Pelvic floor muscle exercises are effective for urge incontinence, since a contraction of the pelvic floor can interrupt a contraction of the bladder smooth muscle and stop or delay an accident.
- Medicinal treatment: Stress incontinence may be treated with drugs that tighten the bladder neck, such as pseudoephedrine or imipramine. Just as pseudoephedrine causes constriction of the blood vessels in the nose, it also causes the muscles at the bladder neck to contract. Because of its effect on the smooth muscle in blood vessels, it should not be used in patients with a history of hypertension. Imipramine is a tricyclic antidepressant. In addition to causing the bladder muscle to relax, it also causes the smooth muscles at the bladder neck to contract. Urge incontinence is also treated with drugs that have anticholinergic properties. Anticholinergics allow for relaxation of the bladder smooth muscle. A commonly used anticholinergic is oxybutynin chloride. This drug works well to treat urge incontinence but has side effects including dry mouth, confusion, constipation, blurred vision and an inability to urinate. New drugs or new formulations of older drugs have been developed in an effort to reduce side effects. Oxybutynin is now formulated in a slow-release tablet taken once daily. The slow release of this new drug allows for a steady level of the drug and fewer side effects. Tolterodine tartrate is another new anticholinergic that is different than the older ones in that it has less effect on the salivary glands and therefore causes less dry mouth. It is also available in a slow-release, one-a-day form. Postmenopausal women with incontinence may benefit from hormone treatment. Normally the bladder neck and the urethra are closed at rest. With loss of estrogen, the tissues become weakened or dried and normal closure is lost. Hormone replacement improves the health of these tissues and allows for closure to be regained through increased tone and improved blood supply.
What can be expected from minimally invasive treatment for urinary incontinence?
Minimally invasive therapies can lead to improvement in incontinence but not necessarily a cure. Improvement generally does not occur overnight. Patients need time to adapt to behavioral changes. Results with pelvic floor exercises may take three to six months. Some patients may notice an immediate effect with medical therapy, whereas in others an effect may not be seen for approximately four weeks. Incontinence may also recur after treatment. Continuing behavioral techniques or continuing or resuming pharmacologic treatment as well as practicing preventive strategies may prevent such recurrence. Incontinence may also be prevented by good toileting habits including regular urination, pelvic floor exercises, avoidance of constipation, avoidance of bladder irritants and adequate water intake.
Frequently Asked Questions:
What should I do if I suffer from incontinence?

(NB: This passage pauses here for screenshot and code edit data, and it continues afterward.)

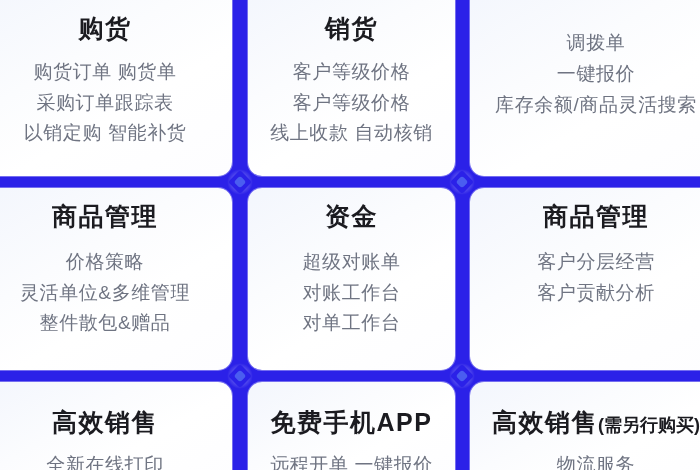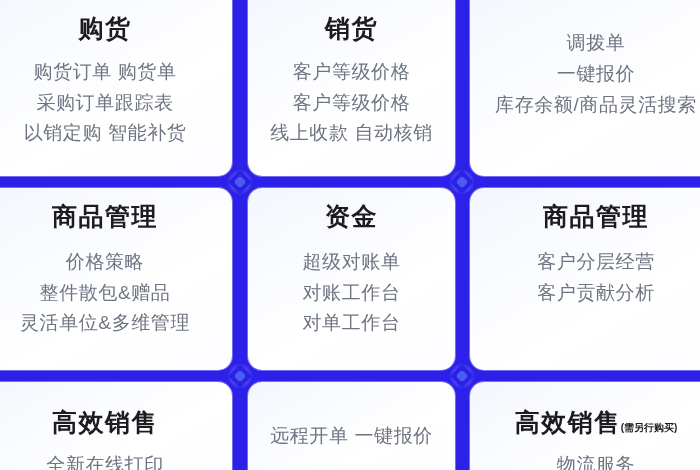"整件散包&赠品" div.card-line { order: before "灵活单位&多维管理" -> after "灵活单位&多维管理" }
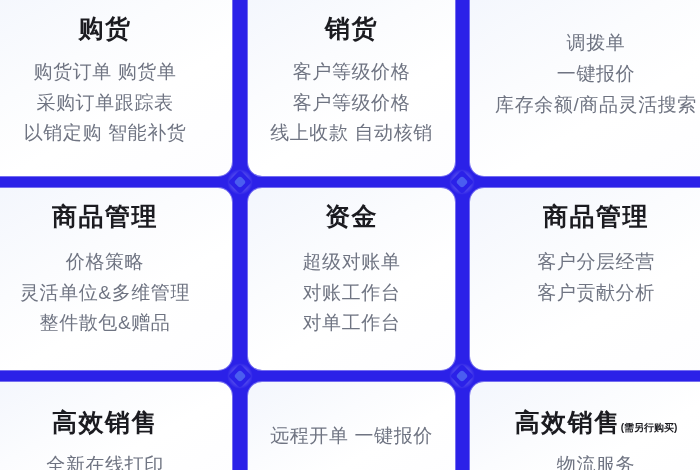"免费手机APP" div.card-title { html: none -> <div><span>免费手机APP</span><span></span></div> }
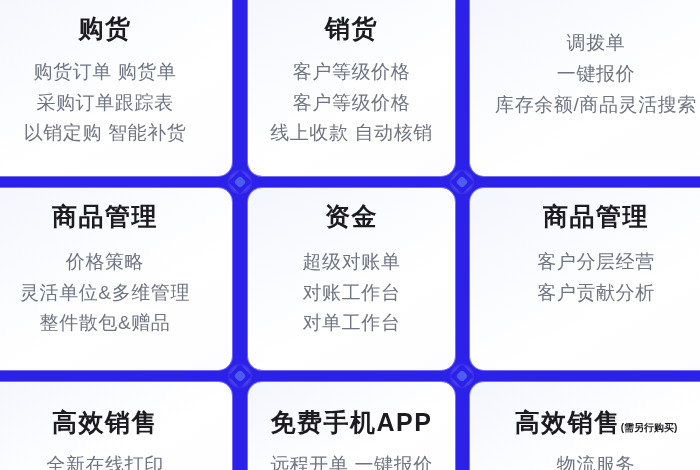"(需另行购买)" .card-title .suffix { font-size: 10px -> 18px }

Talk to your health-care provider. Incontinence can sometimes be treated by a primary care physician or it may be necessary for you to see a urologist who specializes in treating incontinence. You can help your doctor by bringing a list of your medications to your appointment. Prior to the appointment, you might want to record for two to four days the amount and type of liquids that you consume, the number of times you urinate and the number of accidents you have.
What can I do about my incontinence prior to being seen by a health-care provider?
You can urinate every two to three hours during the day, drink six to eight glasses of water, avoid bladder irritants (e.g., coffee, tea, colas, chocolate and acidic fluid juices), avoid constipation and do pelvic floor exercises.
What foods or drinks are irritating to the bladder?
Caffeine is a common bladder irritant but there are other substances that can also cause bladder irritation. Not all incontinent patients are bothered by certain foods or drinks. The only way to know if diet is a factor is to eliminate possible irritants and see if continence is improved. Some of the most common bladder irritants are: alcohol, carbonated beverages (with and without caffeine), coffee or tea (with and without caffeine), chocolate, citrus fruits, tomatoes and acidic fruit juices.
How do I know if I am doing pelvic floor exercises properly?
When you do pelvic floor exercises only the pelvic floor should move. The pelvic floor muscles are tightened as if you wanted to stop urinating midstream or stop the passage of gas. The abdominal, buttock or leg muscles should not be tightened. By doing the exercises in front of a mirror or by placing a hand on the abdominal or buttock muscles you will be able to tell if you are contracting any of the wrong muscles. If the exercises are done properly, they can be done anywhere. There are written instructions available from support groups or from your health-care provider.
Could any of my medications be causing my incontinence?
Certain types of medications can cause or exacerbate incontinence. These medications include diuretics, sedatives, narcotics, antidepressants, antihistamines, calcium channel-blockers and alpha-blockers.
Will my incontinence get worse as I continue to get older?
Your urinary incontinence will not necessarily get worse, but it also will not improve without treatment.
I have a small amount of incontinence very infrequently that doesn’t bother me. Is this abnormal and do I need to be treated?
Any leakage of urine is abnormal. You should consider treatment if your incontinence prevents you from doing the activities that you want to do. Although pads or diapers may prevent embarrassing accidents, there are other treatment options currently available that can eliminate your need to wear such protection.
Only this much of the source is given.